**What needs to be done**:
If a record contains a picture, skip the picture and transcribe the rest exactly.

--- Recorded information ---

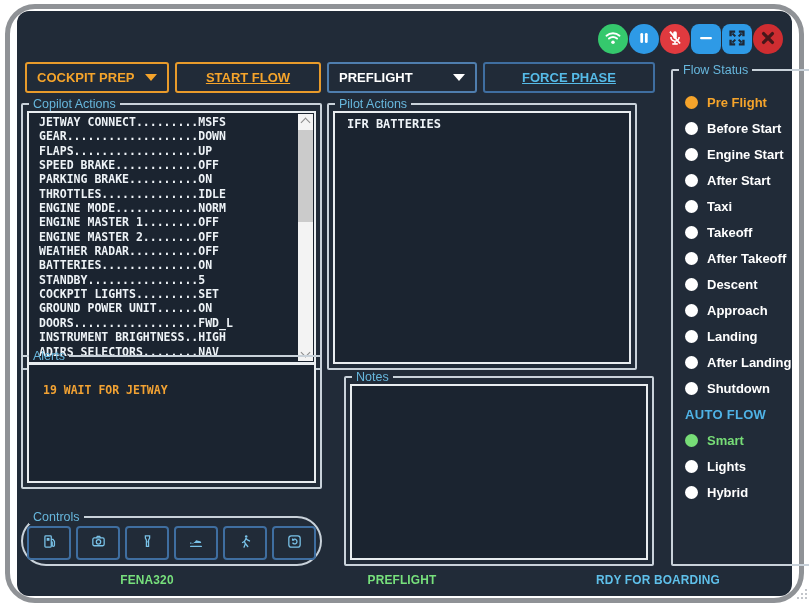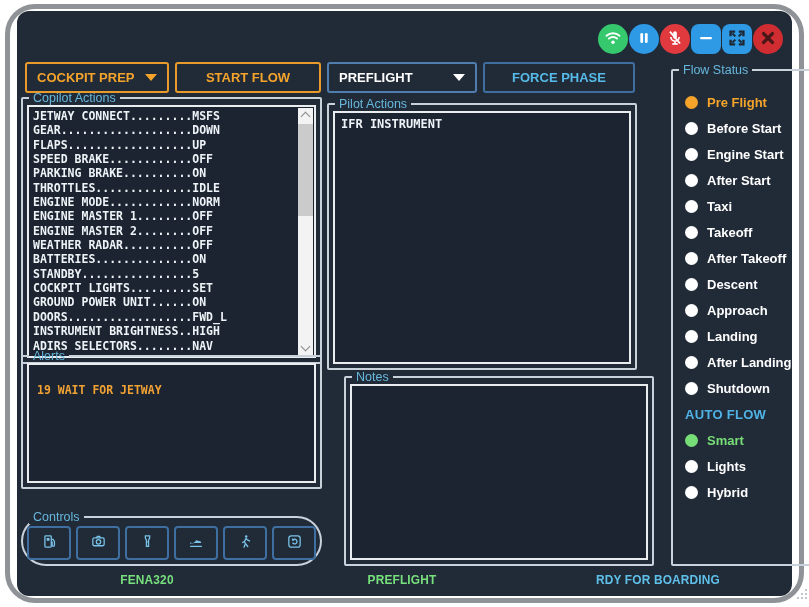"START FLOW" .btn { text-decoration: none -> underline }
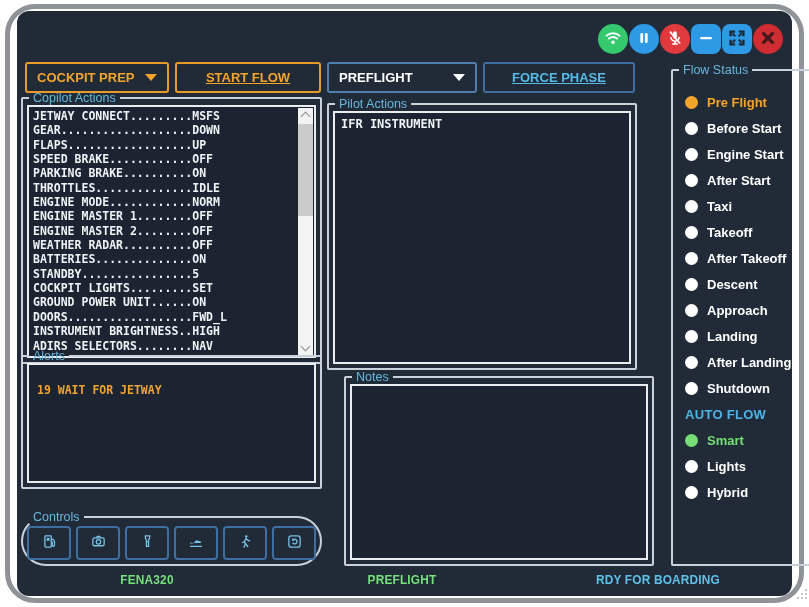"FORCE PHASE" button.btn { width: 152px -> 172px }
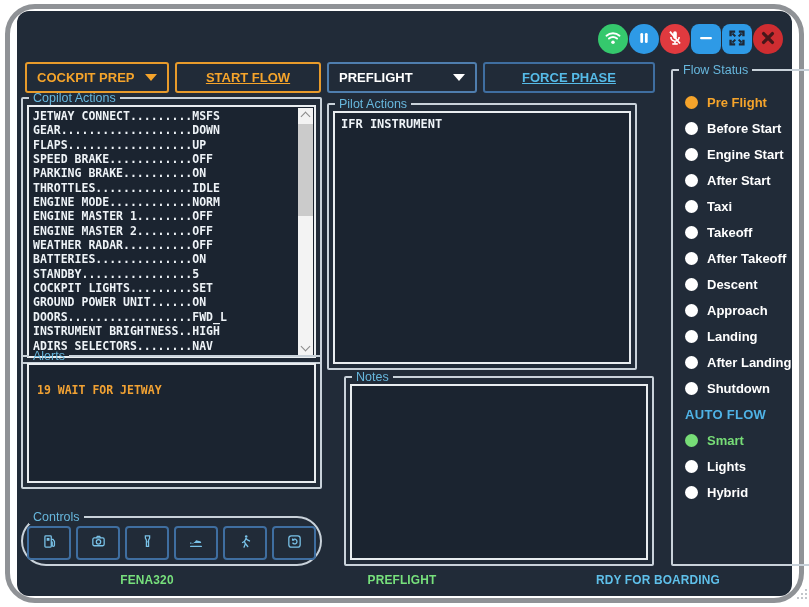"Copilot Actions" fieldset { top: 80px -> 86px }
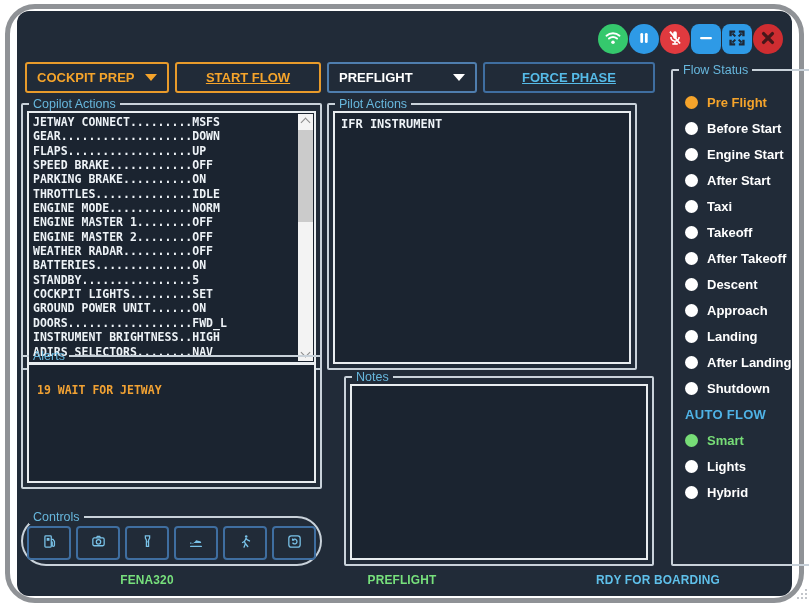"JETWAY CONNECT.........MSFS" .listbox { padding-left: none -> 6px }
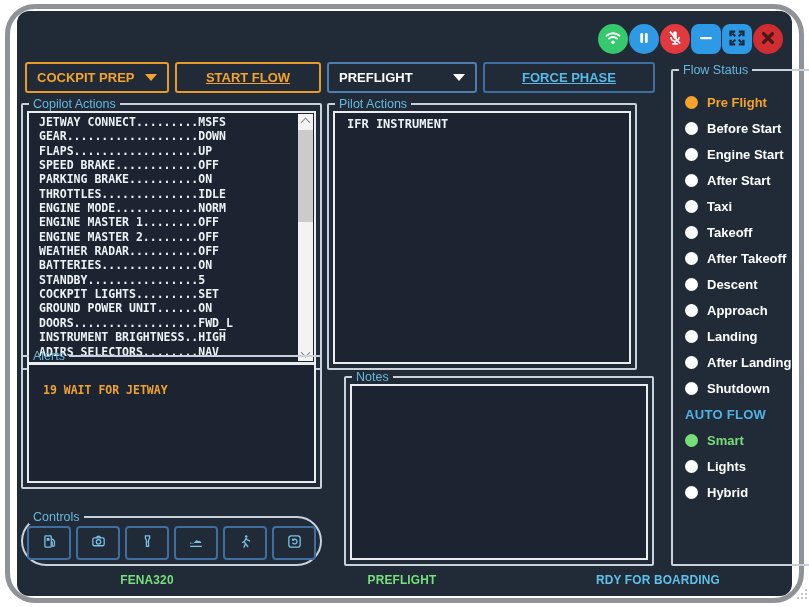"IFR INSTRUMENT" div.mono { text: INSTRUMENT -> BATTERIES }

---

**Answer below**:
"START FLOW" .btn { text-decoration: none -> underline }
"FORCE PHASE" button.btn { width: 152px -> 172px }
"Copilot Actions" fieldset { top: 80px -> 86px }
"JETWAY CONNECT.........MSFS" .listbox { padding-left: none -> 6px }
"IFR INSTRUMENT" div.mono { text: INSTRUMENT -> BATTERIES }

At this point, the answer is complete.